Inadequate gain is associated with a number of complications, including preterm birth and having a tiny baby. On the flip side, too much gain is linked to a number of adverse outcomes including blood pressure elevations, gestational diabetes, cesarean delivery, an over-sized baby and post-partum weight retention.
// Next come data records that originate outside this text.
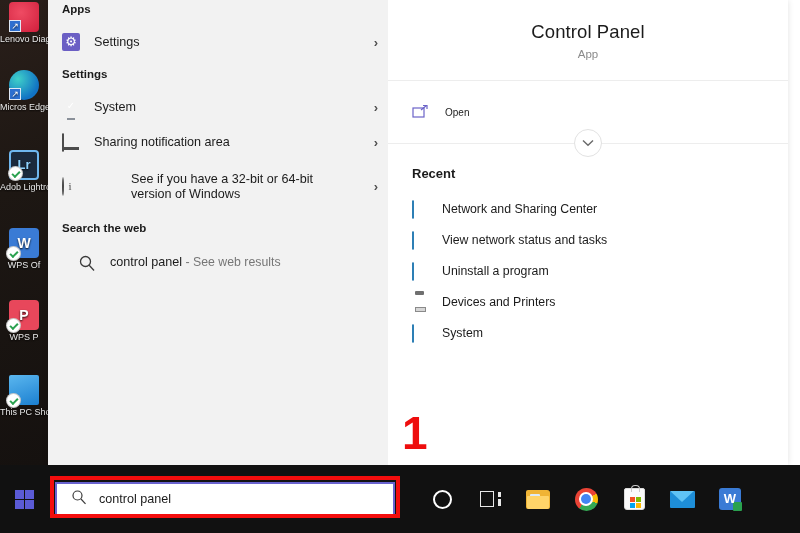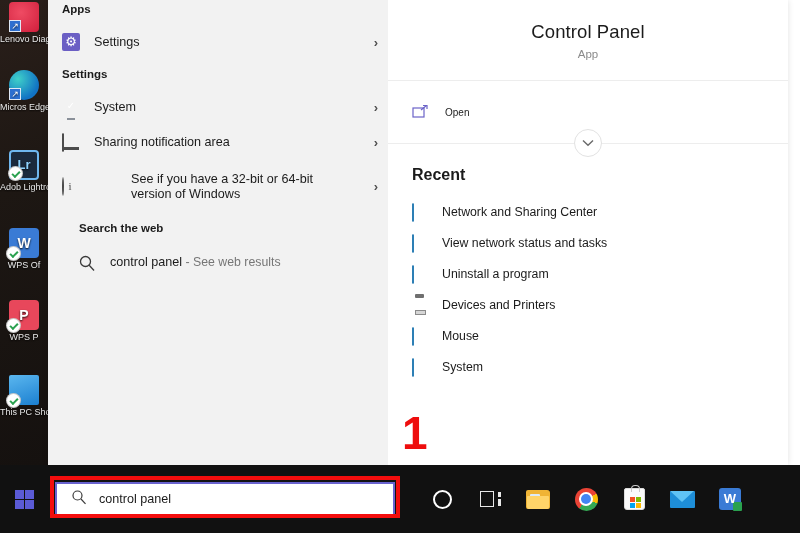--- a/index.html
+++ b/index.html
@@ -138,21 +138,21 @@
 
   #expander {
     position:absolute; left:50%; top:143px; transform:translate(-50%,-50%);
     width:28px; height:28px; border-radius:50%;
     border:1px solid #e2e2e2; background:#fff;
     display:flex; align-items:center; justify-content:center;
     z-index:3;
   }
 
   #recent-title {
-    font-size:16px; font-weight:bold; color:#1b1b1b;
+    font-size:13px; font-weight:bold; color:#1b1b1b;
     padding:22px 0 0 24px;
   }
   .recent-row {
     display:flex; align-items:center; height:31px; padding-left:24px;
   }
   .recent-ico { width:16px; height:16px; margin-right:14px; position:relative; }
   .cp-ico {
     width:16px; height:13px; margin-top:2px;
     background:linear-gradient(#7ec8ee,#3f9cd8);
     border:1px solid #2d7fb5; border-radius:1px;
@@ -336,21 +336,21 @@
     </div>
 
     <div style="position:absolute;top:164px;left:0;width:340px;height:45px;">
       <div class="res-row" style="height:45px;gap:37px;">
         <span class="res-icon"><span class="ic-info"></span></span>
         <span class="res-label" style="padding-right:6px;">See if you have a 32-bit or 64-bit version of Windows</span>
         <span class="res-chev">›</span>
       </div>
     </div>
 
-    <div class="group-header" style="position:absolute;top:222px;left:0;margin-left:17px;">Search the web</div>
+    <div class="group-header" style="position:absolute;top:222px;left:0;">Search the web</div>
 
     <div style="position:absolute;top:248px;left:16px;width:340px;height:29px;">
       <div class="res-row">
         <span class="res-icon ic-search-res">
           <svg width="18" height="18" viewBox="0 0 18 18">
             <circle cx="7.5" cy="7.5" r="5" fill="none" stroke="#3a3a3a" stroke-width="1.3"></circle>
             <line x1="11.2" y1="11.2" x2="16" y2="16.5" stroke="#3a3a3a" stroke-width="1.3"></line>
           </svg>
         </span>
         <span class="res-label">
@@ -409,24 +409,20 @@
       <div class="recent-row">
         <span class="recent-ico"><span class="cp-ico"></span></span>
         <span class="recent-label">Uninstall a program</span>
       </div>
 
       <div class="recent-row">
         <span class="recent-ico"><span class="printer-ico"></span></span>
         <span class="recent-label">Devices and Printers</span>
       </div>
 
-      <div class="recent-row">
-        <span class="recent-ico"><span class="cp-ico"></span></span>
-        <span class="recent-label">Mouse</span>
-      </div>
 
       <div class="recent-row">
         <span class="recent-ico"><span class="cp-ico"></span></span>
         <span class="recent-label">System</span>
       </div>
 
     </div>
 
   </div>
 </div>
The usual recommendations remain true in pregnancy. It is best to put on weight by eating nutritious foods. Pregnant women need plenty of folic acid (orange juice, spinach) and iron (usually requires a supplement, but lean meats are a good source) and calcium (yogurt, cheese). Fruits and vegetables are a great source of vitamins, minerals, and fiber, which is key as pregnancy progresses. Lean meats (avoid undercooked meat and fish) and beans fill the need for protein. Fat is important, too, but try to keep your intake to less than 25% of total calories and avoid trans fats. After a day of nutritious eating, the occasional treat is fine for most women. When planning your meals in pregnancy, use the good judgment that you will bring to the table – literally and figuratively – as a new mom. Good luck!